“Saat tumbuh dewasa, saya dulu melihatnya sepanjang waktu dan sekarang saya harus bertahan melawannya. ini akan menjadi pertandingan yang sama sekali berbeda," ujar Davies, seperti dikutip dari Marca, Jumat (14/8/2020).
“Akan tetapi bagi saya, itu hanya memainkan pertandingan saya, tidak mengubah apa pun di pihak saya dan semoga saya bisa melakukan yang terbaik melawan dia.

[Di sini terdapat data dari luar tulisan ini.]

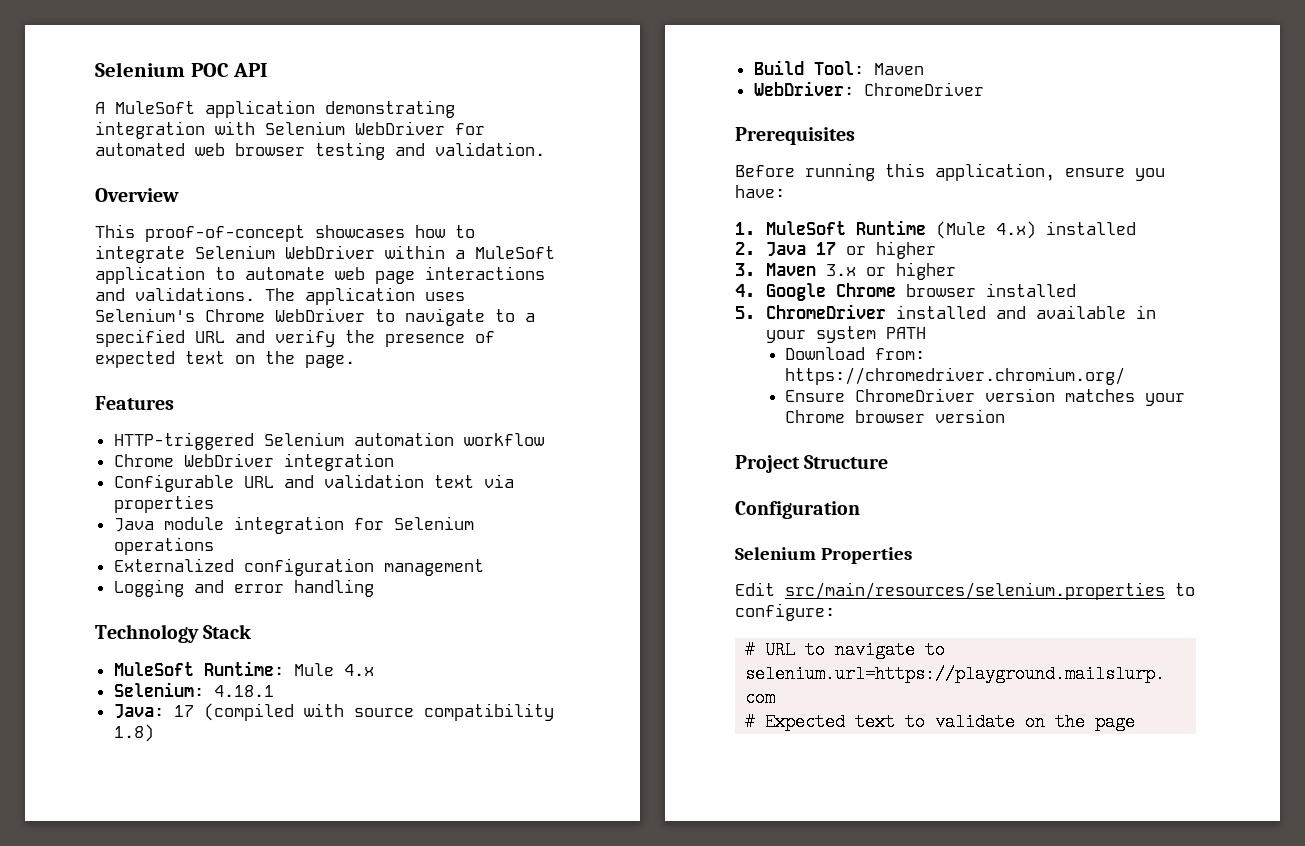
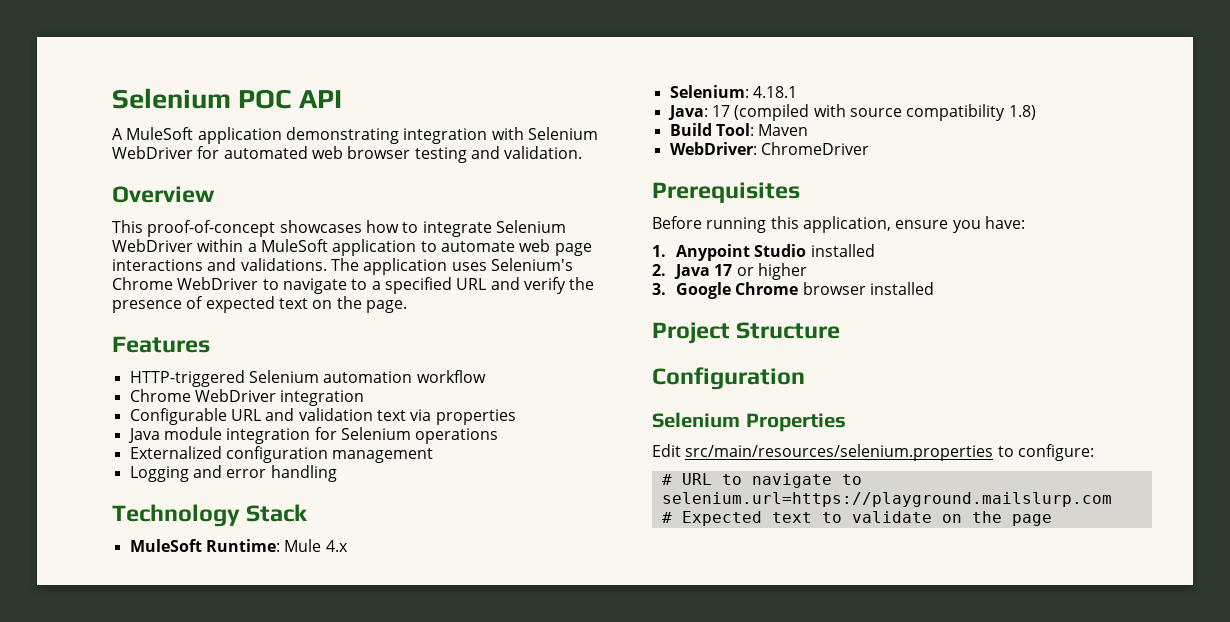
- 1. MuleSoft Runtime (Mule 4.x) installed
+ 1. Anypoint Studio installed
- 3. Maven 3.x or higher
- 4. Google Chrome browser installed
+ 3. Google Chrome browser installed
- 5. ChromeDriver installed and available in your system PATH
- Download from: https://chromedriver.chromium.org/
- Ensure ChromeDriver version matches your Chrome browser version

Kami tahu bahwa dia pemain hebat, jadi yang terbaik yang bisa Anda lakukan adalah mencoba. Saya rasa begitu," lanjutnya.
“Luar biasa, dan sekarang bisa bermain di Liga Champions, melawan salah satu pemain favorit saya di dunia, itu luar biasa.Sejujurnya, saya kehilangan kata-kata. Ini mimpi yang menjadi kenyataan,” ungkap bek keturunan Liberia tersebut.
“Ibu saya menelefon saya kemarin dan kemudian ayah saya menelefon, dan dia berkata, 'Jadi, Anda bermain melawan pemain favorit Anda, saya mengerti.' Dan saya berkata, 'Ya.' Dan kemudian kami berdua mulai tertawa di telefon,” imbuhnya.